Но Мак склонил голову, прислушиваясь, и ничего не ответил.
— Боже, дай мне силы все выдержать! — клянчил Лэнгли. — Боже, дай мне увидеть все, чем это закончится! Дай увидеть, как они будут драться! Один из них умрет, — а может, и оба, — я никогда ничего подобного не увижу.
Дождь внезапно стих, и центр урагана переместился далеко прочь. На мгновение они увидели окутанные тенью холмы, услышали свист из сердца бури, заставивший их задрожать. Он звучал так громко и близко, что от одного аккорда оба слушателя синхронно содрогнулись и уставились друг на друга. Затем они поспешно отвели глаза, словно испугавшись того, что увидели в лицах. В этом звуке не слышалось ничего от лени. Громкий, бодрый звук радости. Его доносил ветер, бросая в лица, словно капли дождя.
А затем на вершине холма Весельчак различил сквозь туман тусклые очертания всадника и кого-то еще, бегущего впереди, — они быстро приближались.
— Это волк, который на нас напал! — вскрикнул Лэнгли. — Боже, даже если мы захотим удрать, нас догонит волк. Мак, ты спасешь меня? Ты справишься с волком?
Весельчак вцепился в руку товарища, но тот так грубо его оттолкнул, что Лэнгли с трудом удержался в седле.
— Подальше от меня! — прорычал Мак. — Когда ты ко мне прикасаешься, я чувствую себя словно на кладбище. Держись-ка от меня подальше.

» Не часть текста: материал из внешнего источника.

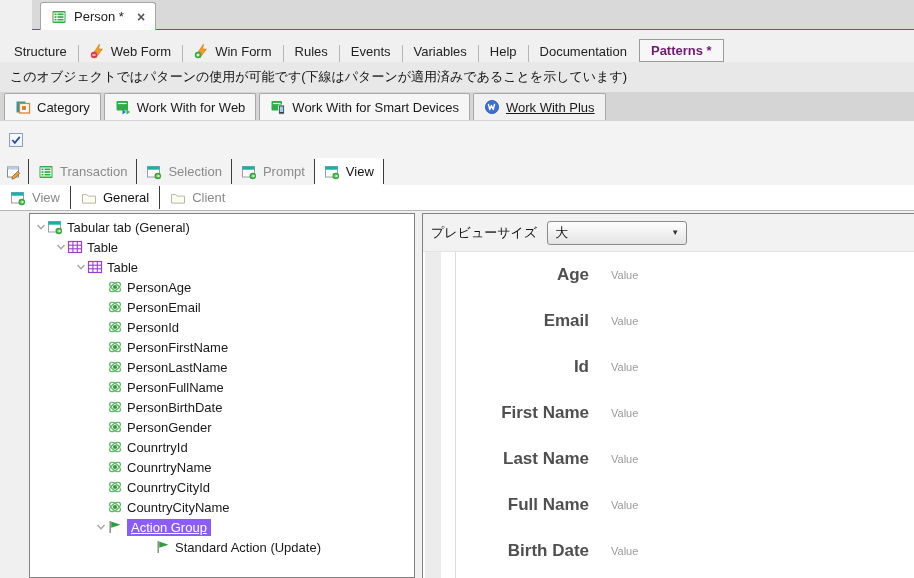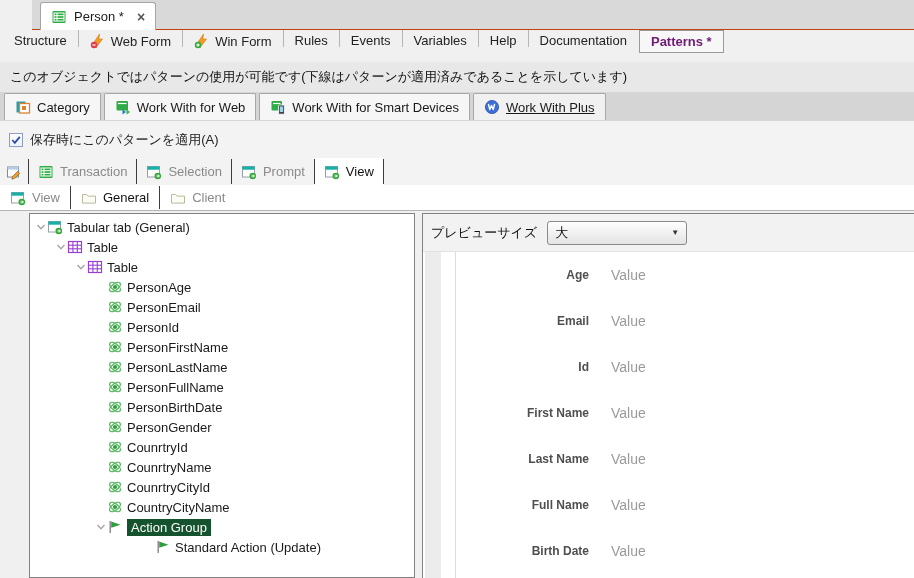"Structure" .toolbar { align-items: flex-start -> flex-end }
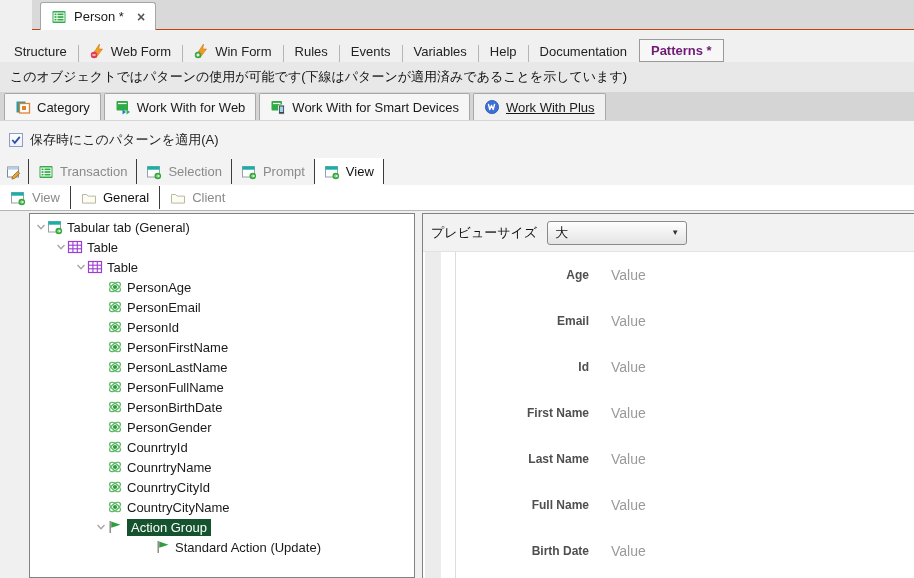"保存時にこのパターンを適用(A)" span { html: <span>保存時にこのパターンを適用(A)</span> -> none }
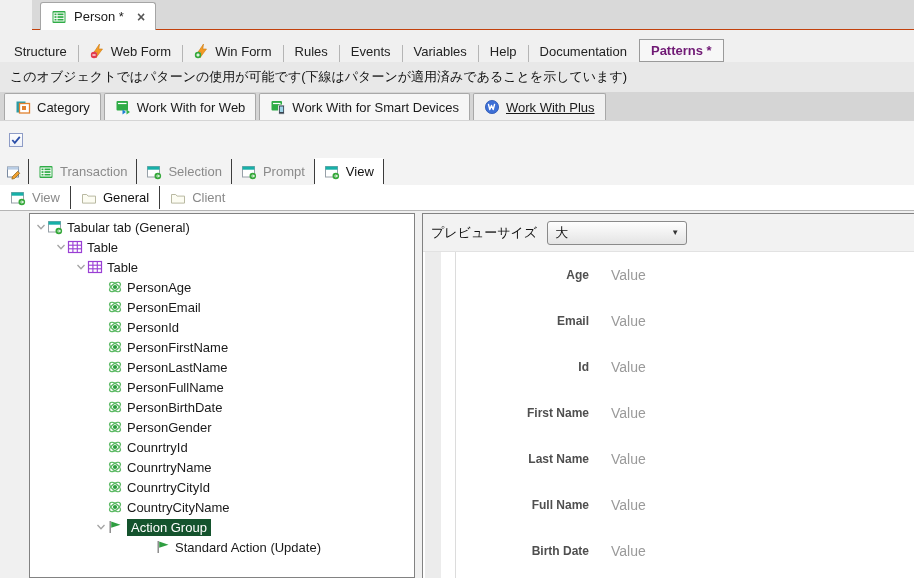"Age" .plabel { font-size: 12px -> 17px }
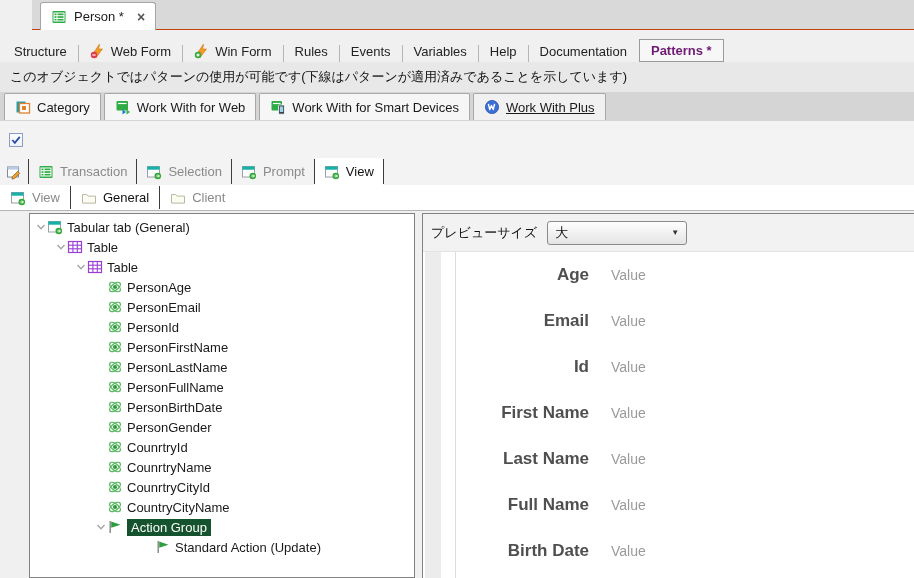"Value" .pvalue { font-size: 14px -> 11px }
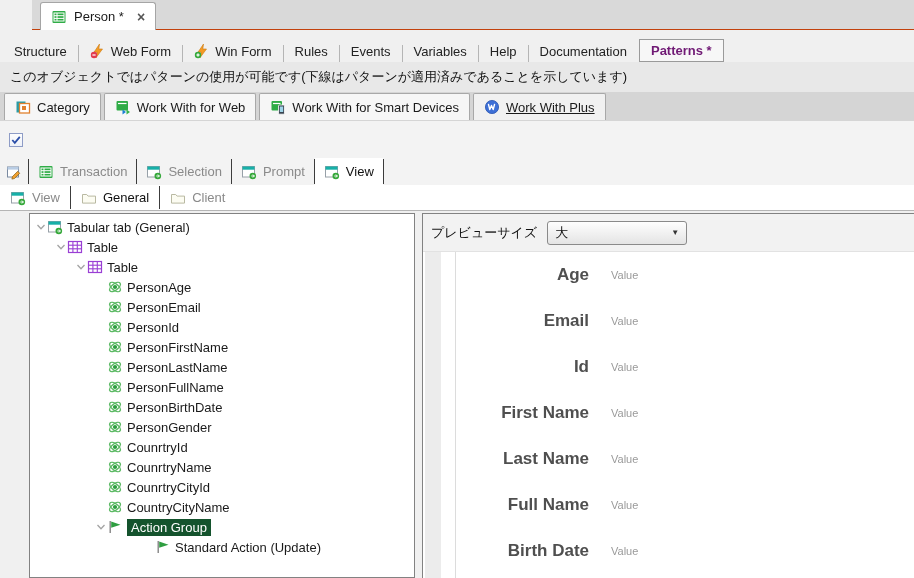"Action Group" .tlabel.sel { background: #14532d -> #8b5cf6; text-decoration: none -> underline }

Весельчак с трудом умостился в седле, скользком от дождя. Его лицо исказилось, словно от ненависти.
— Не долго тебе осталось приказывать и давать волю рукам. Вон он идет — скоро! Мак, я бы хотел остаться — хотел бы увидеть конец… — Весельчак смолк, стрельнув ястребиным взором в лицо гиганту.
Дождь накрыл фигуру приближающегося всадника, и в то же мгновение свист раздался совсем рядом.